===== Data supplied =====

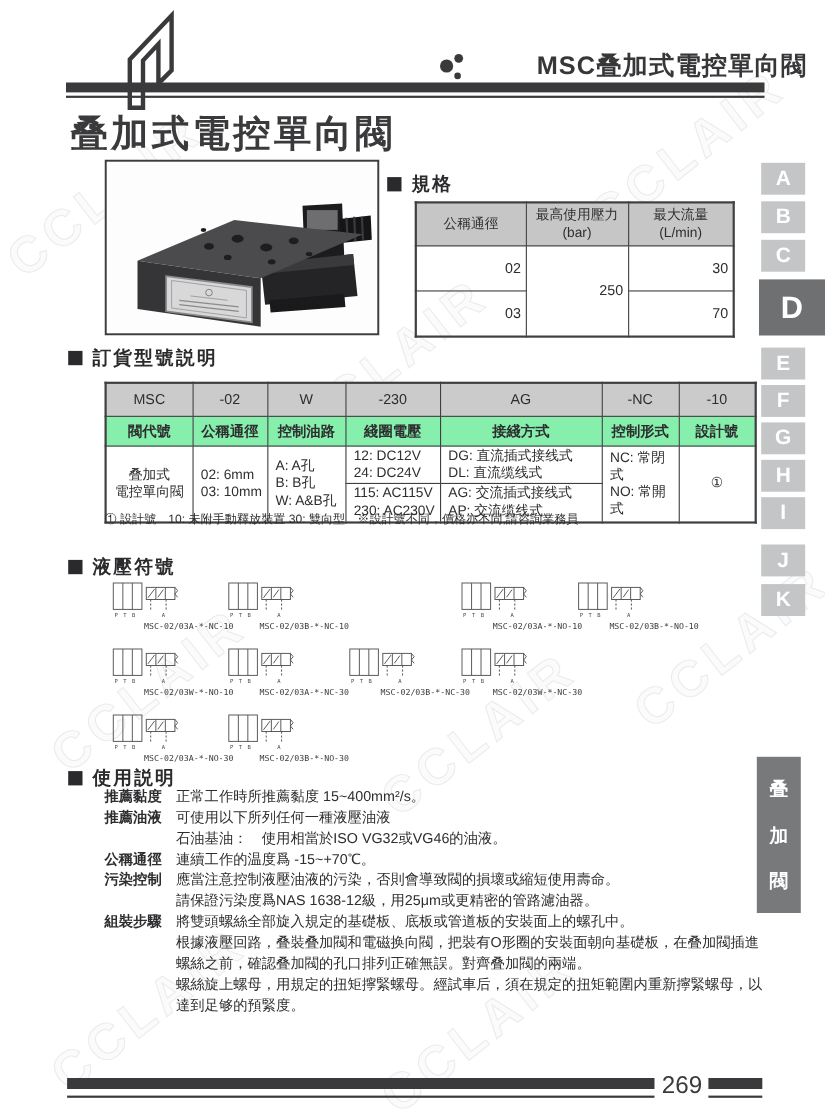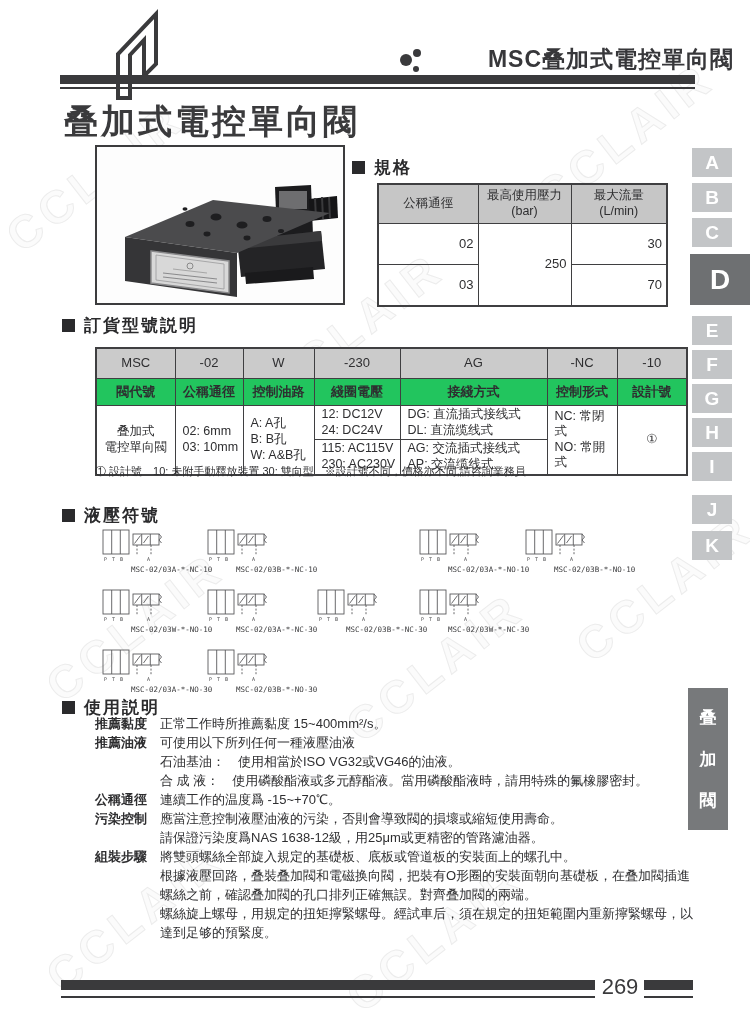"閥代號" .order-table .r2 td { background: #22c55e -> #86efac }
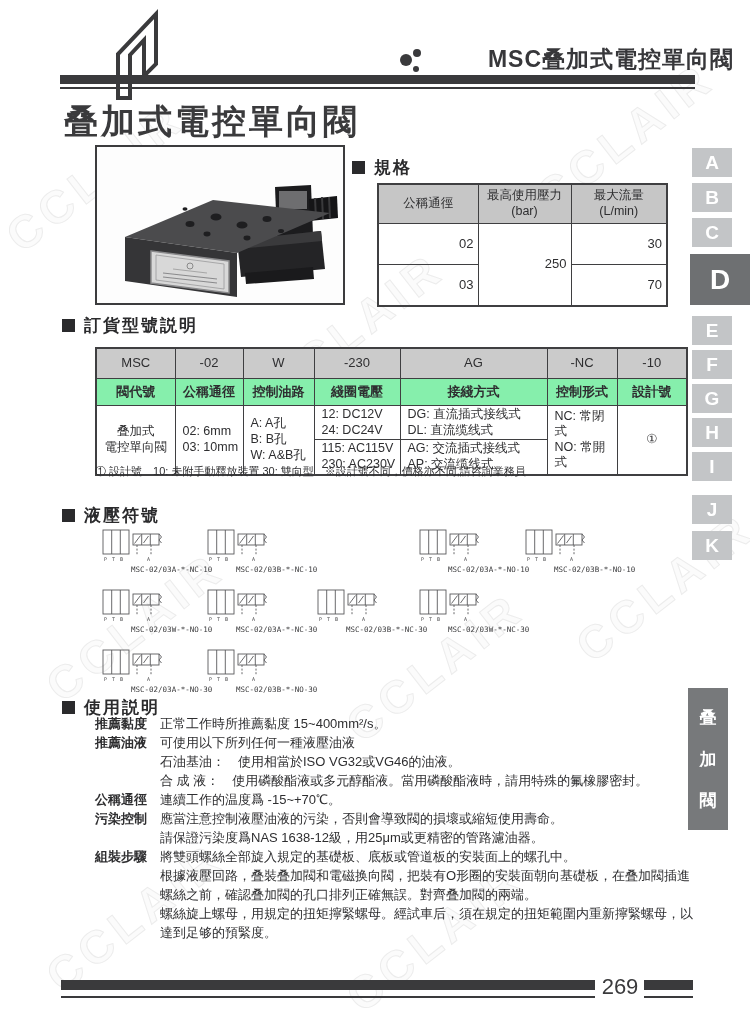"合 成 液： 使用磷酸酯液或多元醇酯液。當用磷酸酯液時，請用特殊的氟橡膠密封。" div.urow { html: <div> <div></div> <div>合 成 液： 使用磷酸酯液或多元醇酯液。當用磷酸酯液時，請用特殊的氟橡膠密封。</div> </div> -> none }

=====
===== Data supplied =====

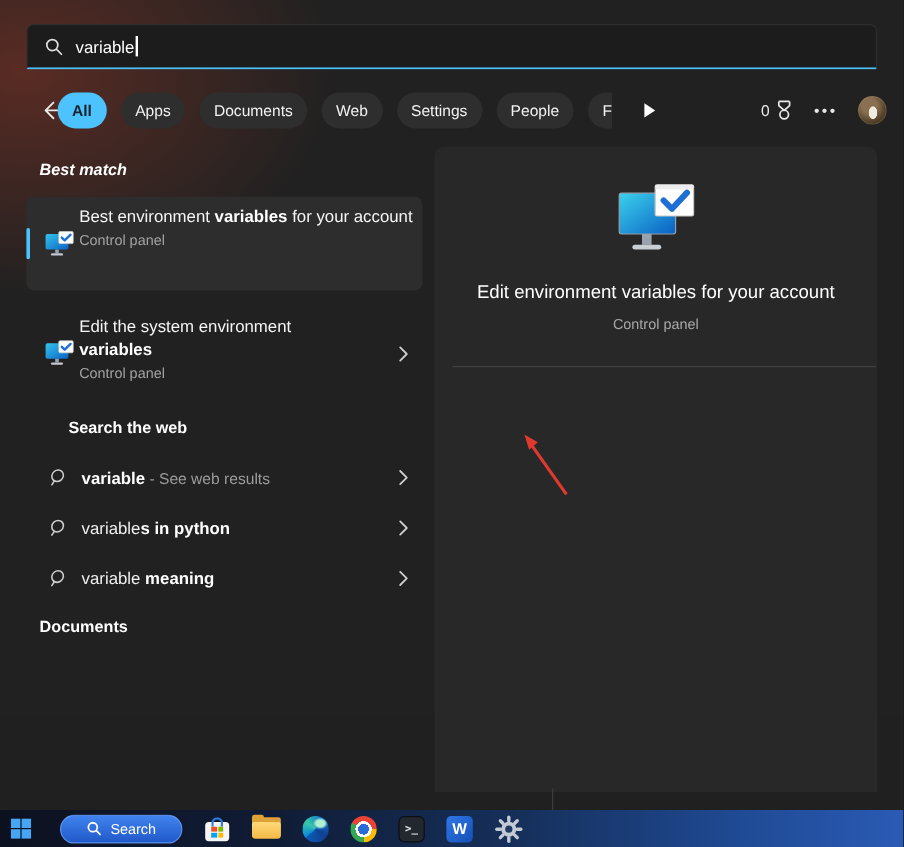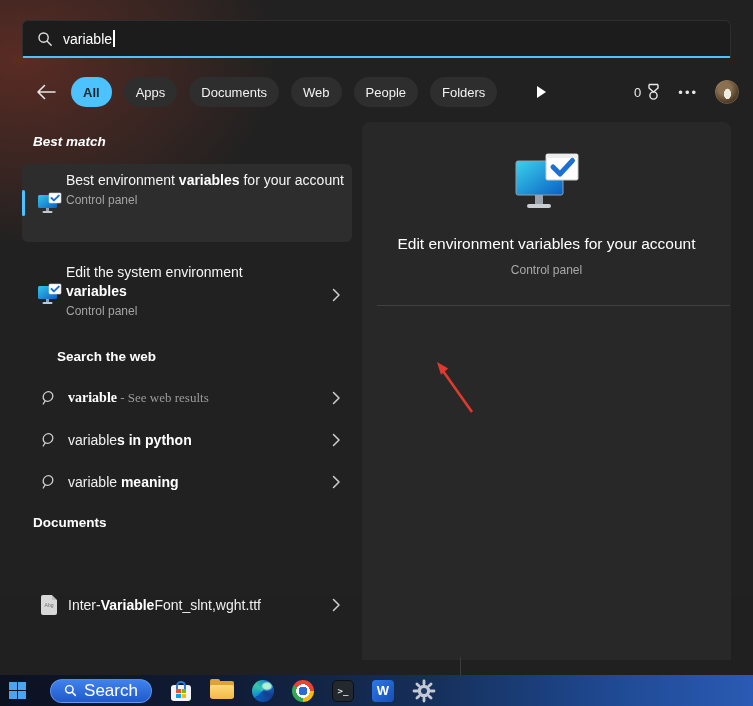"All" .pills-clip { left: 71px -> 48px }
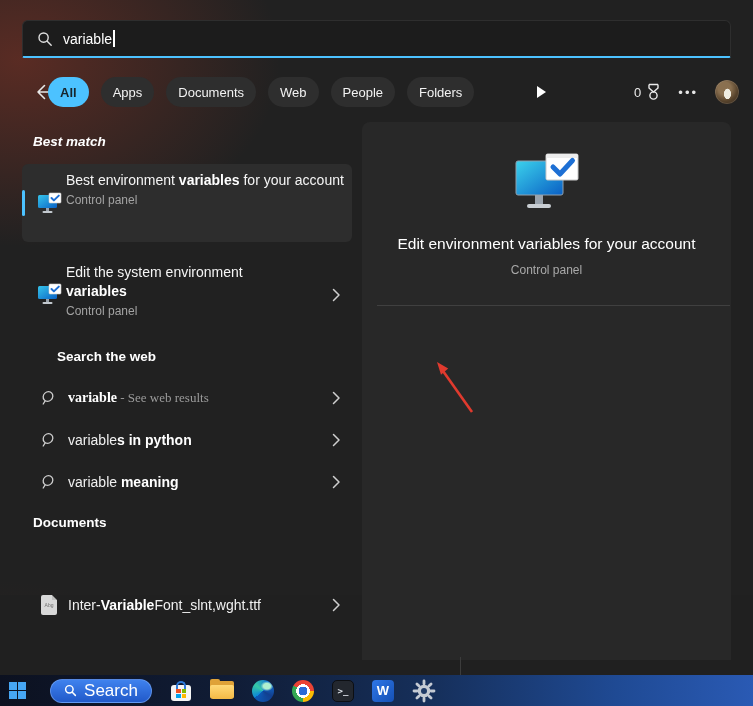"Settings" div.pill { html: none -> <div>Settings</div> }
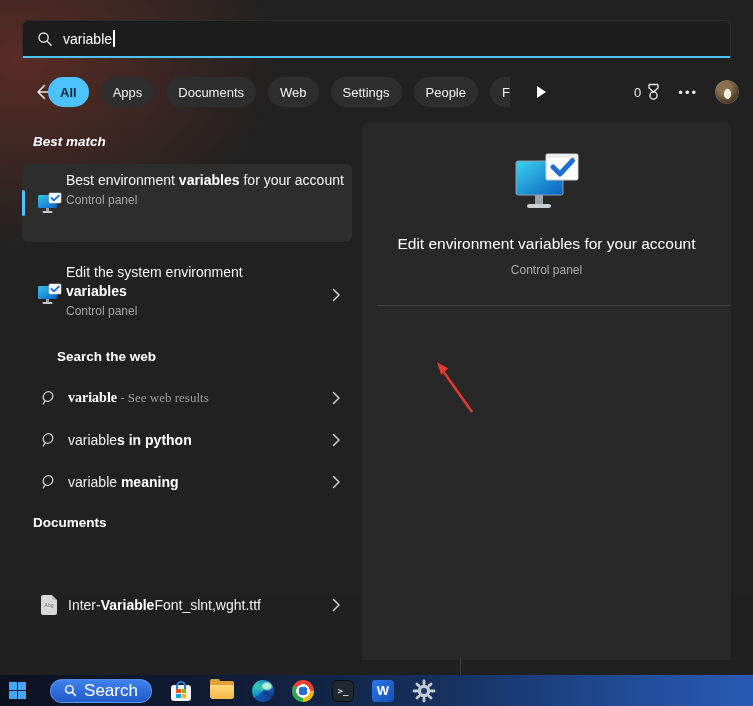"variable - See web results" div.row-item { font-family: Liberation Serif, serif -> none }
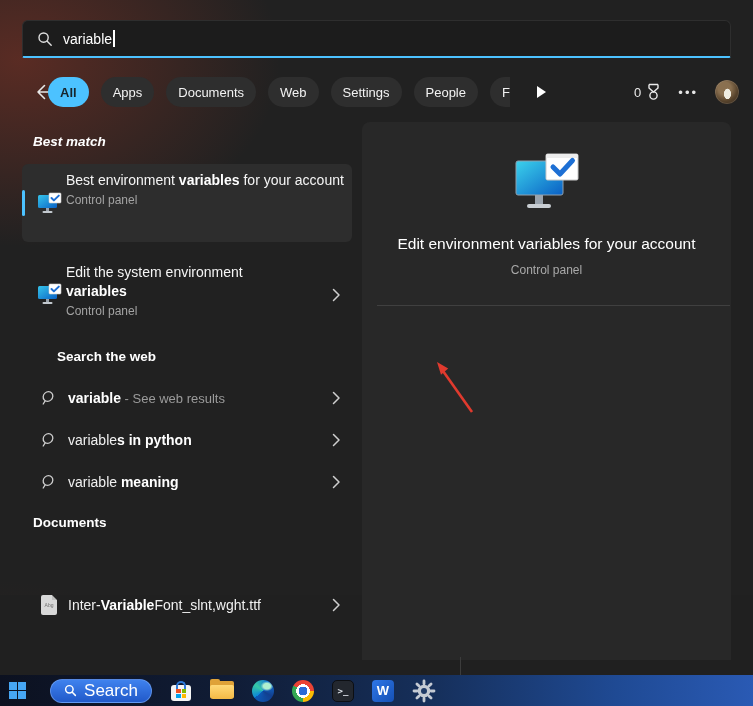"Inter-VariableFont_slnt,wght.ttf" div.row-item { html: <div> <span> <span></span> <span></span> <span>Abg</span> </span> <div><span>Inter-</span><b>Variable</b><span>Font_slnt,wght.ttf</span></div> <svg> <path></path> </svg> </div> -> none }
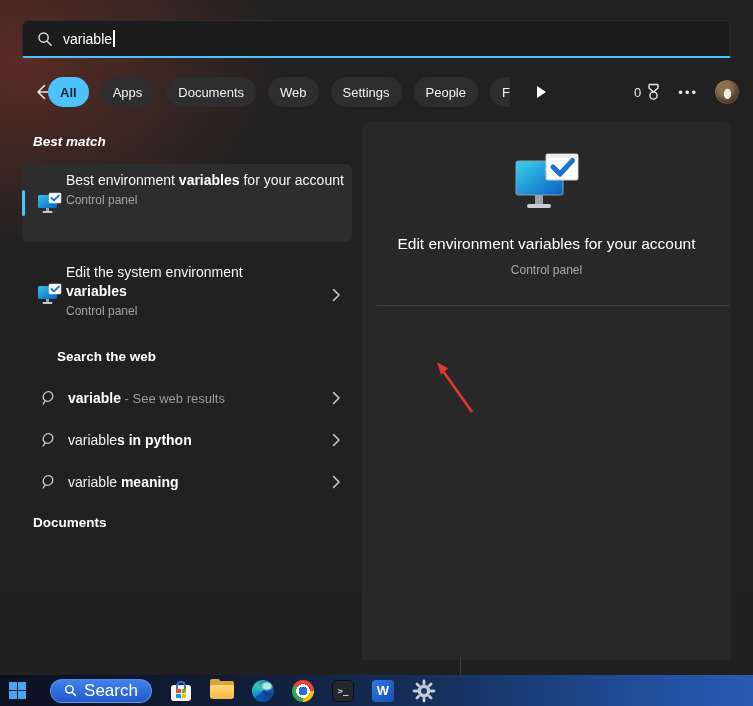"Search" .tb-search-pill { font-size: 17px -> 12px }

=====
===== Data supplied =====

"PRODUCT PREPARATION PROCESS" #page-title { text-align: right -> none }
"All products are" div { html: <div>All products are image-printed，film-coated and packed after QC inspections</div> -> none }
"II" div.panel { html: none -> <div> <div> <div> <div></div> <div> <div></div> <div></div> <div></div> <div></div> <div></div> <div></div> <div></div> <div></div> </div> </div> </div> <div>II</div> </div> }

=====

• _How to complete this task_
Everything above from the line containing "left: 71px ->" through the line containing "font-size: 17px ->" must be repeated exactly, and the pictures must be left out.

• _Your response_
"All" .pills-clip { left: 71px -> 48px }
"Settings" div.pill { html: none -> <div>Settings</div> }
"variable - See web results" div.row-item { font-family: Liberation Serif, serif -> none }
"Inter-VariableFont_slnt,wght.ttf" div.row-item { html: <div> <span> <span></span> <span></span> <span>Abg</span> </span> <div><span>Inter-</span><b>Variable</b><span>Font_slnt,wght.ttf</span></div> <svg> <path></path> </svg> </div> -> none }
"Search" .tb-search-pill { font-size: 17px -> 12px }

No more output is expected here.